See the thread: NheA9.17733$Nd.4888@afrodite.telenet-ops.be
(Corrected a few typo's - thanks for the feedback!)

For background information I refer to:
    http://www.math.ucr.edu/home/baez/physics/Relativity/SR/TwinParadox/twin_paradox.html

We use 3 inertial reference frames.
        S: The frame of the "stay at home" twin.
        S': The frame of the "outbound part of the trip".
        S": The frame of the "inbound part of the trip".

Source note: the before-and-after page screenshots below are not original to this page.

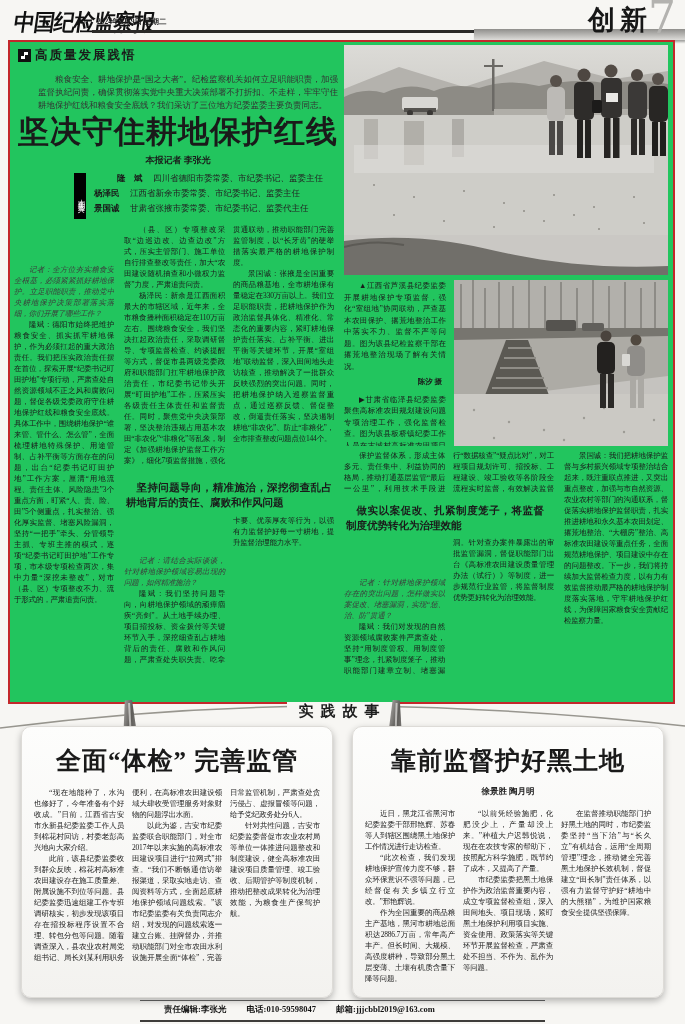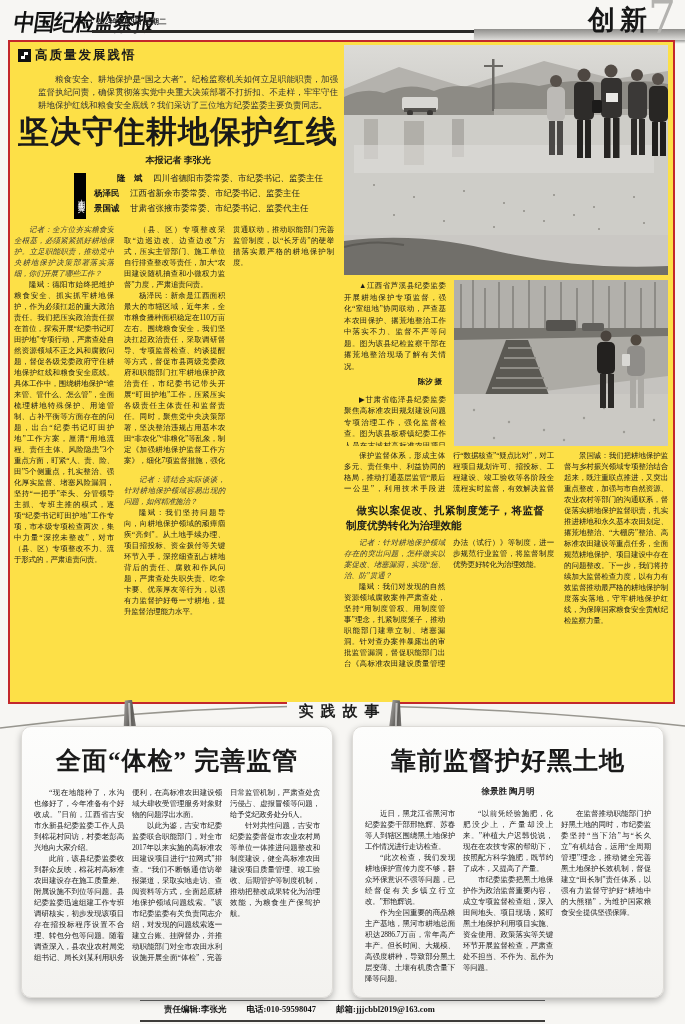--- a/index.html
+++ b/index.html
@@ -8,41 +8,41 @@
   
   .masthead{position:absolute;left:14px;top:8px;font-size:21px;font-weight:bold;
         letter-spacing:-1px;transform:skewX(-8deg) scaleY(1.08);color:#111;}
   .hdate{position:absolute;left:97px;top:17px;font-size:7.5px;font-weight:bold;color:#222;}
   .hrule-dark{position:absolute;left:92px;top:30px;width:382px;height:3px;background:#2b2a28;}
   .hbar{position:absolute;left:474px;top:29px;width:211px;height:11px;
         background:linear-gradient(#8f8e8b,#dddcd9);box-shadow:1px 2px 2px rgba(0,0,0,.35);}
   .hsection{position:absolute;left:588px;top:2px;font-size:27px;font-weight:bold;letter-spacing:5px;color:#171717;}
   .hpage{position:absolute;left:648px;top:-8px;font-size:44px;color:#b3b2af;font-family:"DejaVu Serif",serif;}
   
-  .feature{position:absolute;left:8px;top:40px;width:663px;height:660px;border:2.5px solid #c3282b;background:#fde047;}
+  .feature{position:absolute;left:8px;top:40px;width:663px;height:660px;border:2.5px solid #c3282b;background:#22c55e;}
   .fx{position:absolute;}
   .tagrow{left:8px;top:5px;display:flex;align-items:center;gap:4px;}
   .tagicon{width:13px;height:13px;background:#111;position:relative;}
   .tagicon:before{content:"";position:absolute;left:3px;top:3px;width:7px;height:7px;
         background:conic-gradient(#fff 0 25%,#111 0 50%,#fff 0 75%,#111 0);}
   .taglabel{font-size:12.5px;font-weight:bold;letter-spacing:2px;}
   .intro{left:28px;top:31px;width:300px;font-size:8.5px;line-height:13px;text-align:justify;
         text-indent:2em;color:#333;}
   .headline{left:0;top:69px;width:336px;text-align:center;font-size:31px;font-weight:bold;
         letter-spacing:1px;white-space:nowrap;}
   .byline{left:0;top:112px;width:336px;text-align:center;font-size:9px;font-weight:bold;}
   .glabel{left:64px;top:131px;width:12px;height:44px;background:#000;color:#fff;font-size:7.5px;
         writing-mode:vertical-rl;text-align:center;letter-spacing:2px;padding-top:2px;}
   .guest{left:84px;width:250px;height:14px;font-size:8.5px;display:flex;}
   .gname{font-weight:bold;width:36px;flex:none;}
   .gtitle{color:#222;}
   
   .bodycol{font-size:7.5px;line-height:11px;text-align:justify;overflow:hidden;letter-spacing:-0.2px;}
   .bodycol p{margin:0;text-indent:2em;}
-  .bodycol p.q{font-style:italic;color:#3c3c3c;}
+  .bodycol p.q{font-style:italic;color:#3c3c3c;margin-top:40px;}
   .colhead{font-size:10.5px;line-height:15px;font-weight:bold;text-align:justify;text-indent:1em;
         margin:3px 0 4px 0;letter-spacing:0;}
   .twocol{column-gap:8px;column-fill:auto;overflow:hidden;}
   .c2{column-count:2;}
   .c3{column-count:3;}
   .photo{background:#cac8c4;overflow:hidden;}
   .photo svg{display:block;}
   .capblock{font-size:7.5px;line-height:11.5px;text-align:justify;overflow:hidden;}
   .capblock .cap{text-indent:2em;margin:0 0 6px 0;}
   .credit{text-align:right;font-weight:bold;padding-right:4px;margin:-2px 0 6px 0;}
@@ -104,21 +104,23 @@
       <div>
           <p class="q">记者：全方位夯实粮食安全根基，必须紧紧抓好耕地保护。立足职能职责，推动党中央耕地保护决策部署落实落细，你们开展了哪些工作？</p>
           <p>隆斌：德阳市始终把维护粮食安全、抓实抓牢耕地保护，作为必须扛起的重大政治责任。我们把压实政治责任摆在首位，探索开展“纪委书记盯田护地”专项行动，严肃查处自然资源领域不正之风和腐败问题，督促各级党委政府守住耕地保护红线和粮食安全底线。具体工作中，围绕耕地保护“谁来管、管什么、怎么管”，全面梳理耕地特殊保护、用途管制、占补平衡等方面存在的问题，出台“纪委书记盯田护地”工作方案，厘清“用地流程、责任主体、风险隐患”3个重点方面，盯紧“人、责、险、田”5个侧重点，扎实整治、强化厚实监督、堵塞风险漏洞，坚持“一把手”牵头、分管领导主抓、专班主推的模式，逐项“纪委书记盯田护地”工作专项，市本级专项检查两次，集中力量“深挖未整改”，对市（县、区）专项整改不力、流于形式的，严肃追责问责。</p>
         </div>
     </div>
 
     <div class="fx" style="left:114px;top:182px;width:210px;height:468px;overflow:hidden;">
       <div class="bodycol twocol c2" style="height:250px;">
           <p>（县、区）专项整改采取“边巡边改、边查边改”方式，压实主管部门、施工单位自行排查整改等责任，加大“农田建设随机抽查和小微权力监督”力度，严肃追责问责。</p>
           <p>杨泽民：新余是江西面积最大的市辖区域，近年来，全市粮食播种面积稳定在110万亩左右。围绕粮食安全，我们坚决扛起政治责任，采取调研督导、专项监督检查、约谈提醒等方式，督促市县两级党委政府和职能部门扛牢耕地保护政治责任，市纪委书记带头开展“盯田护地”工作，压紧压实各级责任主体责任和监督责任。同时，聚焦党中央决策部署，坚决整治违规占用基本农田“非农化”“非粮化”等乱象，制定《加强耕地保护监督工作方案》，细化7项监督措施，强化贯通联动，推动职能部门完善监管制度，以“长牙齿”的硬举措落实最严格的耕地保护制度。</p>
-        </div>
+          <p>景国诚：张掖是全国重要的商品粮基地，全市耕地保有量稳定在330万亩以上。我们立足职能职责，把耕地保护作为政治监督具体化、精准化、常态化的重要内容，紧盯耕地保护责任落实、占补平衡、进出平衡等关键环节，开展“室组地”联动监督，深入田间地头走访核查，推动解决了一批群众反映强烈的突出问题。同时，把耕地保护纳入巡察监督重点，通过巡察反馈、督促整改，倒逼责任落实，坚决遏制耕地“非农化”、防止“非粮化”，全市排查整改问题点位144个。</p>
+        </div>
+      <div class="colhead" style="text-align:justify;margin:6px 2px 5px 2px;">坚持问题导向，精准施治，深挖彻查乱占耕地背后的责任、腐败和作风问题</div>
       <div class="bodycol twocol c2" style="height:150px;">
           <p class="q">记者：请结合实际谈谈，针对耕地保护领域容易出现的问题，如何精准施治？</p>
           <p>隆斌：我们坚持问题导向，向耕地保护领域的顽瘴痼疾“亮剑”。从土地手续办理、项目招投标、资金拨付等关键环节入手，深挖细查乱占耕地背后的责任、腐败和作风问题，严肃查处失职失责、吃拿卡要、优亲厚友等行为，以强有力监督护好每一寸耕地，提升监督治理能力水平。</p>
         </div>
     </div>
 
     <div class="fx photo" style="left:334px;top:3px;width:324px;height:230px;">
       <svg width="324" height="230" viewBox="0 0 324 230">
         <defs>
           <linearGradient id="sky1" x1="0" y1="0" x2="0" y2="1">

In none of these frames any form of acceleration is felt.
In order for the travelling twin to make the trip, she must be in frame S'
while going away and in frame S" when coming back. So at the turnaround
event, she must immediately jump from frame S' to frame S" (without getting
hurt!), and she must take over the time her clock is reading to her new
frame. Her clock will then continue ticking until she returns to her twin
brother who remained in his own frame S during the whole process.

Suppose:
        - S uses coordinates (t,x,y,z)
        - S' uses coordinates (t',x',y',z')
        - S" uses coordinates (t",x",y",z") 

   
         \t"(worldline of inbound S")
          \
           \  |t(worldline of S)   /t'(worldline of outbound S')
            \ |                   /              (note added on 20-Nov-2011)
             \| R: Return event  /            Event [p] on clock S, simultaneous
             [R] (t,x) = (2T,0) /                with event [A] according to S'.
              |\ (t",x")=(2T/g,0)             Event [q] on clock S, simultaneous
              | \             /                  with event [A] according to S".
              |  \           /                At event [A], according to the        
              |   \         /                 traveller, clock S "jumps" from  
              |    \       /                  time T-v^2/c^2 to T+v^2/c^2.
 t=2T-T/g^2   |     \     /A: Turnaround event
  =T+v^2/c^2 [q]_    \   /  (t,x)=(T,vT)
              |  ``-._\ /   (t',x')=(T/g,0)            x'_
              |      _[A]._ (t",x")=(T/g,0)        _.-''
 t=T/g^2      | _.-'  /    `--._              __.-'
  =T-v^2/c^2 [p]     /          ``-.__    _.-'
              |     /                _:-.:_
              |    /             _.-'      `--._
              |   /         _.-''               ``-.._ x"
              |  /     __.-'                          `--_
              | /  _.-'
              |/.=                                      
         ----[E]------------------------------------------
              | E: Start event                         x
              |  (t,x) = (0,0)  
              |  (t',x') = (0,0)

1) The Lorentz transformation between S and S'
====================================
Suppose S' recedes from S with velocity v along their x- and x'-axes,
and that they synchronize their clocks at event E with coordinates:
        E: ( t,  x, y,  z ) = ( 0, 0, 0, 0 )
        E: ( t', x', y', z' ) = ( 0, 0, 0, 0 )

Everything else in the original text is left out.